[[ Data under study, beginning ]]
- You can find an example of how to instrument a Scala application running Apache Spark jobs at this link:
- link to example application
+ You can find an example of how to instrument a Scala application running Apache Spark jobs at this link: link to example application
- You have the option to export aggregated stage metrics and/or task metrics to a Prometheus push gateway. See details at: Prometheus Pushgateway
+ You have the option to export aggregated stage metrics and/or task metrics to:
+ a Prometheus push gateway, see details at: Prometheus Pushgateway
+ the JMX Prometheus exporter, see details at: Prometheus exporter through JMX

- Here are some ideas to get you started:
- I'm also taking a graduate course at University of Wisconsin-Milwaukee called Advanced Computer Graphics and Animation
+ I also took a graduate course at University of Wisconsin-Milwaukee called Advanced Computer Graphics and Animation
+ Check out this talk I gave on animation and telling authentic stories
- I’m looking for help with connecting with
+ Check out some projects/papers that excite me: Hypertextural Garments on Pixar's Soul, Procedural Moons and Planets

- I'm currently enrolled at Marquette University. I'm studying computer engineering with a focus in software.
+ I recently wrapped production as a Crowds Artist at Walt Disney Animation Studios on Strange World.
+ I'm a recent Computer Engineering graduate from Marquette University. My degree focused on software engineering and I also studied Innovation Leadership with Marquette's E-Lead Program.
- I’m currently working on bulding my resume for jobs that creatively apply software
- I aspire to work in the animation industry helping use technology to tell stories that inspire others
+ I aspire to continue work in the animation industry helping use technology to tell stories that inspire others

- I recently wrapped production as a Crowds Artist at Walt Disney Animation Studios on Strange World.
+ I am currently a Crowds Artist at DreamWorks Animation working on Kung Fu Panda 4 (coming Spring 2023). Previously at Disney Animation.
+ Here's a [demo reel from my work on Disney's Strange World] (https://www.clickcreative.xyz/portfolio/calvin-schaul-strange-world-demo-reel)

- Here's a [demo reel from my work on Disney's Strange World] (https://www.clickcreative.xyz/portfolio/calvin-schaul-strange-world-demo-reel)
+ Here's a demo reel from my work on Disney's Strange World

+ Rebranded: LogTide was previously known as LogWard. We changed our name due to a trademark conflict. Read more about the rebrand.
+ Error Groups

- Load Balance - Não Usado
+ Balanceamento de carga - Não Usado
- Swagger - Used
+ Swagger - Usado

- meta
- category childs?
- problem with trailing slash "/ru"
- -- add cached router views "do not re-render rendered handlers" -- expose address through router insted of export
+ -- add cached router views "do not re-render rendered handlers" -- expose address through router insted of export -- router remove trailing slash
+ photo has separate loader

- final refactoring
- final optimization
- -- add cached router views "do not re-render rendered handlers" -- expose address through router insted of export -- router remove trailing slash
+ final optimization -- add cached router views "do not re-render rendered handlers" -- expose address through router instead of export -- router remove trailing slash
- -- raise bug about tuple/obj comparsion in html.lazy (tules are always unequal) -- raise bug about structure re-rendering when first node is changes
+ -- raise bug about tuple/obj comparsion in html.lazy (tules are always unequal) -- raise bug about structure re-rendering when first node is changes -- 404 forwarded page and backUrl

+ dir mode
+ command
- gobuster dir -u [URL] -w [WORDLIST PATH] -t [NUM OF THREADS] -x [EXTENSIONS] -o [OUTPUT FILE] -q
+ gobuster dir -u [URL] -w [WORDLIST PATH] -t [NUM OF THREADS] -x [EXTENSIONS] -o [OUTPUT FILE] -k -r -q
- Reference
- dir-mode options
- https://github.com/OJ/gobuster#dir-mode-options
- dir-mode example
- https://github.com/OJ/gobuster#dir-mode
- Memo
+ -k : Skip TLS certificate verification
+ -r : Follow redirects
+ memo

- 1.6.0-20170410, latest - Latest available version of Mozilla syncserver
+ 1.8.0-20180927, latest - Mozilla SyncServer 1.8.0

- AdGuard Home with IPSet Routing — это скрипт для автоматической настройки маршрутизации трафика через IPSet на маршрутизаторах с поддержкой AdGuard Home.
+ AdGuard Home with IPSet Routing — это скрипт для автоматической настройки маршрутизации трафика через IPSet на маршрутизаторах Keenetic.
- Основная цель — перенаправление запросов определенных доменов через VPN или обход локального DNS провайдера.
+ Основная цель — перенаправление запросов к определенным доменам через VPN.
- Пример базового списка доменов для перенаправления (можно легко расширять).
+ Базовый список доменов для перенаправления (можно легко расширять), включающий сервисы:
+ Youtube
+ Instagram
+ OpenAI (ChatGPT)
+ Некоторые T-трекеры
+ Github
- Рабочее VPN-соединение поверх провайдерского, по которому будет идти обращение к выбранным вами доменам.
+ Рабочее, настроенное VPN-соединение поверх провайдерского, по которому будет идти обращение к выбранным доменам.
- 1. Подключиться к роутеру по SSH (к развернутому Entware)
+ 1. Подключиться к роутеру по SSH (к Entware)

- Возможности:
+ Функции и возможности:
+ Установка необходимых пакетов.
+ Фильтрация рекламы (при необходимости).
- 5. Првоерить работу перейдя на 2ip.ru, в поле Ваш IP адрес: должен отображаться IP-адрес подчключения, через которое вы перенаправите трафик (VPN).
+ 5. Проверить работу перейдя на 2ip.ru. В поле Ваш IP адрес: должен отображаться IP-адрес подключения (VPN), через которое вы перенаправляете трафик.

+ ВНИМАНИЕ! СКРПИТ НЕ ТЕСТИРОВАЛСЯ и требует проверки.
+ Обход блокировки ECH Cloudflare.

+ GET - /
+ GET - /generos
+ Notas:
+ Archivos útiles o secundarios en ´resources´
[[ Data under study, end ]]
What you need to do: Output every record above exactly as it was given.

Task answer:
- You can find an example of how to instrument a Scala application running Apache Spark jobs at this link:
- link to example application
+ You can find an example of how to instrument a Scala application running Apache Spark jobs at this link: link to example application
- You have the option to export aggregated stage metrics and/or task metrics to a Prometheus push gateway. See details at: Prometheus Pushgateway
+ You have the option to export aggregated stage metrics and/or task metrics to:
+ a Prometheus push gateway, see details at: Prometheus Pushgateway
+ the JMX Prometheus exporter, see details at: Prometheus exporter through JMX

- Here are some ideas to get you started:
- I'm also taking a graduate course at University of Wisconsin-Milwaukee called Advanced Computer Graphics and Animation
+ I also took a graduate course at University of Wisconsin-Milwaukee called Advanced Computer Graphics and Animation
+ Check out this talk I gave on animation and telling authentic stories
- I’m looking for help with connecting with
+ Check out some projects/papers that excite me: Hypertextural Garments on Pixar's Soul, Procedural Moons and Planets

- I'm currently enrolled at Marquette University. I'm studying computer engineering with a focus in software.
+ I recently wrapped production as a Crowds Artist at Walt Disney Animation Studios on Strange World.
+ I'm a recent Computer Engineering graduate from Marquette University. My degree focused on software engineering and I also studied Innovation Leadership with Marquette's E-Lead Program.
- I’m currently working on bulding my resume for jobs that creatively apply software
- I aspire to work in the animation industry helping use technology to tell stories that inspire others
+ I aspire to continue work in the animation industry helping use technology to tell stories that inspire others

- I recently wrapped production as a Crowds Artist at Walt Disney Animation Studios on Strange World.
+ I am currently a Crowds Artist at DreamWorks Animation working on Kung Fu Panda 4 (coming Spring 2023). Previously at Disney Animation.
+ Here's a [demo reel from my work on Disney's Strange World] (https://www.clickcreative.xyz/portfolio/calvin-schaul-strange-world-demo-reel)

- Here's a [demo reel from my work on Disney's Strange World] (https://www.clickcreative.xyz/portfolio/calvin-schaul-strange-world-demo-reel)
+ Here's a demo reel from my work on Disney's Strange World

+ Rebranded: LogTide was previously known as LogWard. We changed our name due to a trademark conflict. Read more about the rebrand.
+ Error Groups

- Load Balance - Não Usado
+ Balanceamento de carga - Não Usado
- Swagger - Used
+ Swagger - Usado

- meta
- category childs?
- problem with trailing slash "/ru"
- -- add cached router views "do not re-render rendered handlers" -- expose address through router insted of export
+ -- add cached router views "do not re-render rendered handlers" -- expose address through router insted of export -- router remove trailing slash
+ photo has separate loader

- final refactoring
- final optimization
- -- add cached router views "do not re-render rendered handlers" -- expose address through router insted of export -- router remove trailing slash
+ final optimization -- add cached router views "do not re-render rendered handlers" -- expose address through router instead of export -- router remove trailing slash
- -- raise bug about tuple/obj comparsion in html.lazy (tules are always unequal) -- raise bug about structure re-rendering when first node is changes
+ -- raise bug about tuple/obj comparsion in html.lazy (tules are always unequal) -- raise bug about structure re-rendering when first node is changes -- 404 forwarded page and backUrl

+ dir mode
+ command
- gobuster dir -u [URL] -w [WORDLIST PATH] -t [NUM OF THREADS] -x [EXTENSIONS] -o [OUTPUT FILE] -q
+ gobuster dir -u [URL] -w [WORDLIST PATH] -t [NUM OF THREADS] -x [EXTENSIONS] -o [OUTPUT FILE] -k -r -q
- Reference
- dir-mode options
- https://github.com/OJ/gobuster#dir-mode-options
- dir-mode example
- https://github.com/OJ/gobuster#dir-mode
- Memo
+ -k : Skip TLS certificate verification
+ -r : Follow redirects
+ memo

- 1.6.0-20170410, latest - Latest available version of Mozilla syncserver
+ 1.8.0-20180927, latest - Mozilla SyncServer 1.8.0

- AdGuard Home with IPSet Routing — это скрипт для автоматической настройки маршрутизации трафика через IPSet на маршрутизаторах с поддержкой AdGuard Home.
+ AdGuard Home with IPSet Routing — это скрипт для автоматической настройки маршрутизации трафика через IPSet на маршрутизаторах Keenetic.
- Основная цель — перенаправление запросов определенных доменов через VPN или обход локального DNS провайдера.
+ Основная цель — перенаправление запросов к определенным доменам через VPN.
- Пример базового списка доменов для перенаправления (можно легко расширять).
+ Базовый список доменов для перенаправления (можно легко расширять), включающий сервисы:
+ Youtube
+ Instagram
+ OpenAI (ChatGPT)
+ Некоторые T-трекеры
+ Github
- Рабочее VPN-соединение поверх провайдерского, по которому будет идти обращение к выбранным вами доменам.
+ Рабочее, настроенное VPN-соединение поверх провайдерского, по которому будет идти обращение к выбранным доменам.
- 1. Подключиться к роутеру по SSH (к развернутому Entware)
+ 1. Подключиться к роутеру по SSH (к Entware)

- Возможности:
+ Функции и возможности:
+ Установка необходимых пакетов.
+ Фильтрация рекламы (при необходимости).
- 5. Првоерить работу перейдя на 2ip.ru, в поле Ваш IP адрес: должен отображаться IP-адрес подчключения, через которое вы перенаправите трафик (VPN).
+ 5. Проверить работу перейдя на 2ip.ru. В поле Ваш IP адрес: должен отображаться IP-адрес подключения (VPN), через которое вы перенаправляете трафик.

+ ВНИМАНИЕ! СКРПИТ НЕ ТЕСТИРОВАЛСЯ и требует проверки.
+ Обход блокировки ECH Cloudflare.

+ GET - /
+ GET - /generos
+ Notas:
+ Archivos útiles o secundarios en ´resources´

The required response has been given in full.